Square wave transfer function?

Question

I made a mathematical model (transfer function) of a rlc circuit. I simulated it in matlab simulink with step input and square wave input and observed the result. I can also calculate this system with step input since its transfer function is simple 1/s. But i do not know how to calculated square wave transfer function. Is there a way to find square wave transfer function or just i have to break the signal in to high or low form. THanks

Answer 1

I thought I would expand a little on the answer offered by Karlo.

Long story short, I would not try to calculate the analytical time response of a system to a square wave. That would be a serious pure-maths exercise, and not necessary for most engineering applications.

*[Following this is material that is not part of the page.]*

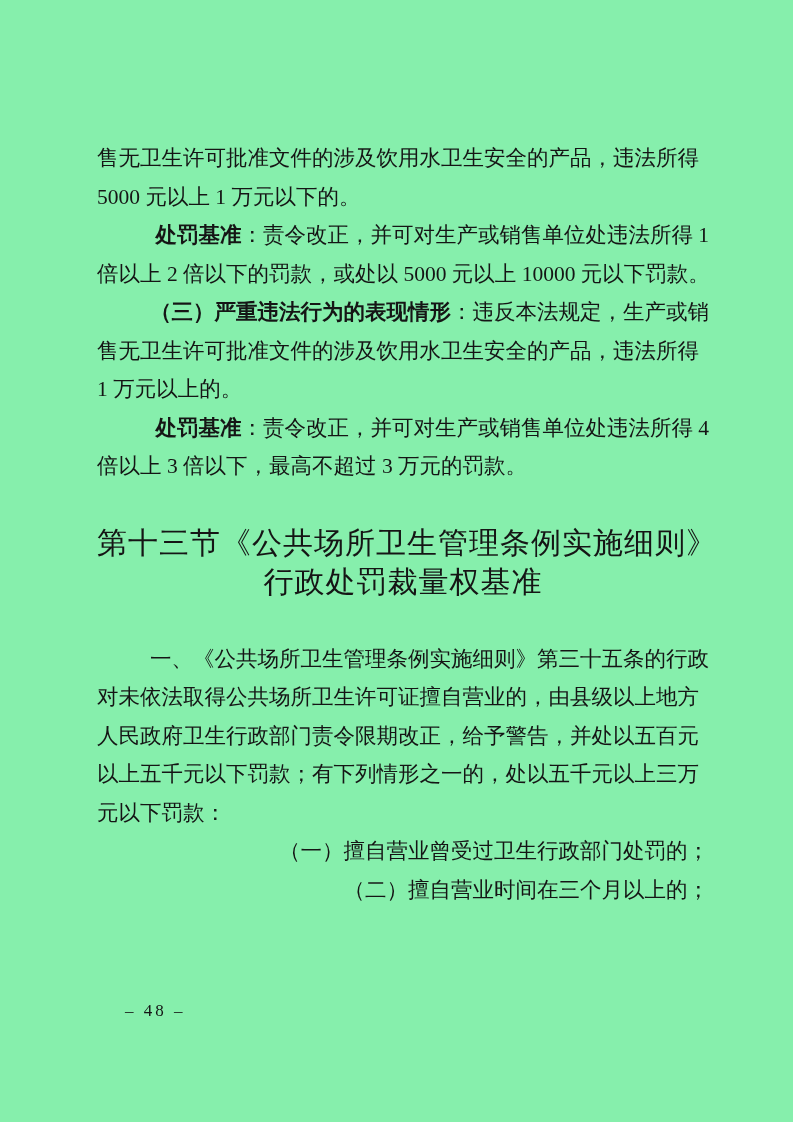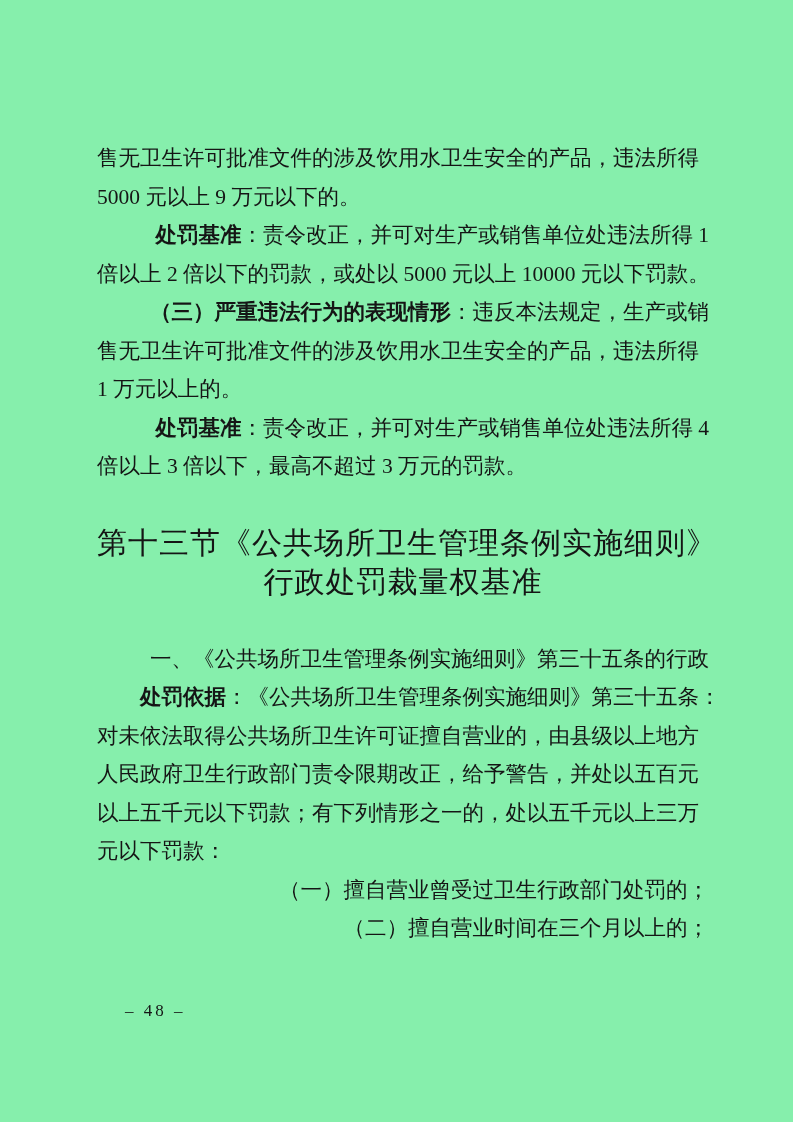"5000 元以上 9 万元以下的。" span.run { text: 9 -> 1 }
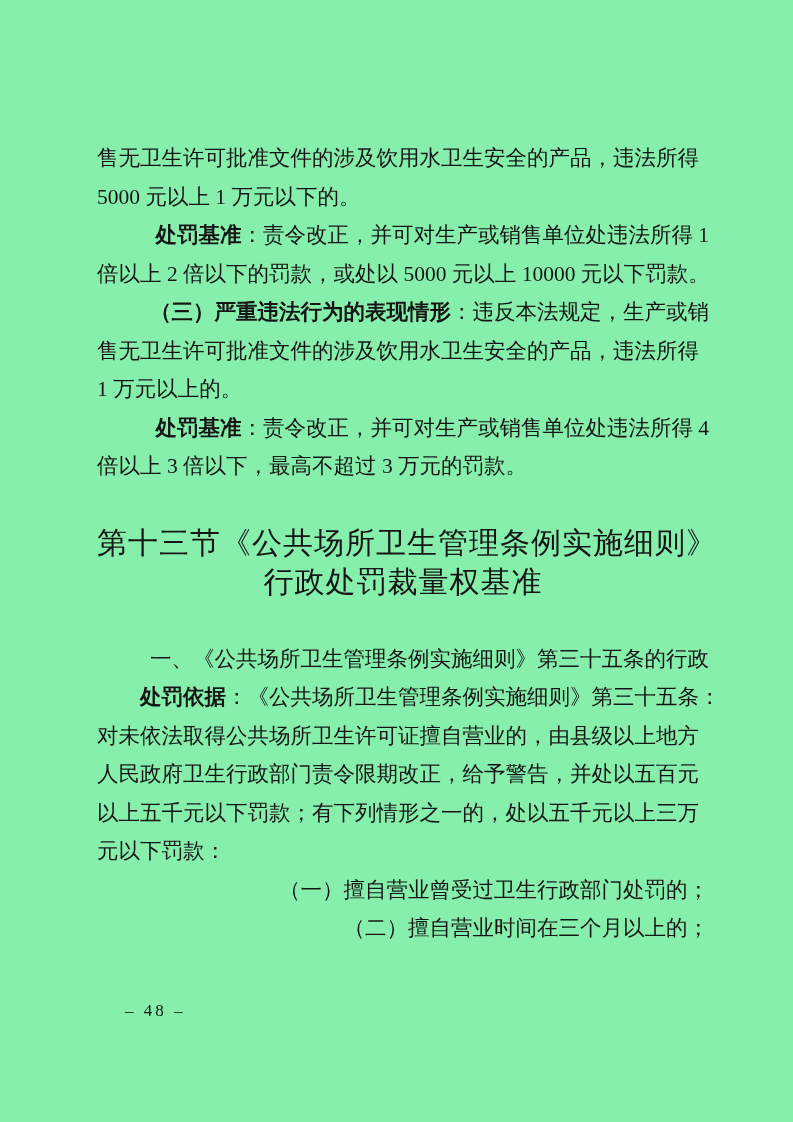"处罚依据：《公共场所卫生管理条例实施细则》第三十五条：" div.line { html: <div><span>处罚依据</span><span>：《公共场所卫生管理条例实施细则》第三十五条：</span></div> -> none }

Instead, I would suggest using the step response analytical vs. simulated to validate your model, and then trust that your MATLAB Simulink model is working properly for the square wave case.

But if you feel like trying it out, here is what you need to know:

The transfer function $G(s)$ is a description of the relationship between the input $U(s)$ and output $Y(s)$ of your system.

$$G(s) = \frac{Y(s)}{U(s)}$$

When you want to determine the time response of your system to a specified input analyticalally, you rearrange for $Y(s)$ and then use the inverse Laplace Transform:

$$Y(s) = G(s)U(s)$$

$$y(t) = \mathcal{L}^{-1}\{G(s)U(s)\}$$

As stated in the Question, for a simple step input $U(s) = \frac{1}{s}$ the time response is then:

$$y(t) = \mathcal{L}^{-1}\{\frac{G(s)}{s}\}$$

It gets a lot more difficult for a square wave. A square wave is a series of time-shifted step functions (or Heaviside functions) $H(t-T)$ where $T$ is the time at which the step occurs. The derivation for the Laplace transform of a square wave is given in the answer to this question by alexjo:

$$u(t) = A\sum_{k=0}^{\infty} \left[H\left(t-kT\right)-2H\left(t-\frac{2k+1}{2}T\right)+H\left(t-(k+1)T\right)\right]$$ $$U(s) =\frac{A}{s}\frac{1-\mathrm e^{-\frac{Ts}{2}}}{1+\mathrm e^{-\frac{Ts}{2}}}$$

Where $A$ is the amplitude of the square wave. You would then multiply this expression by your transfer function and then take the inverse Laplace transform of the entire mess. I am not aware of any simple way of doing this. Good luck.

Answer 2

You want to look for the Laplace transform of a square wave.

Note: The transfer function $H(s)$ is the ratio of the Laplace transforms of output $Y(s)$ and input $U(s)$: $Y(s)=H(s)\cdot U(s)$

If you take the Laplace transform of a function (input our output), it is not called a transfer function.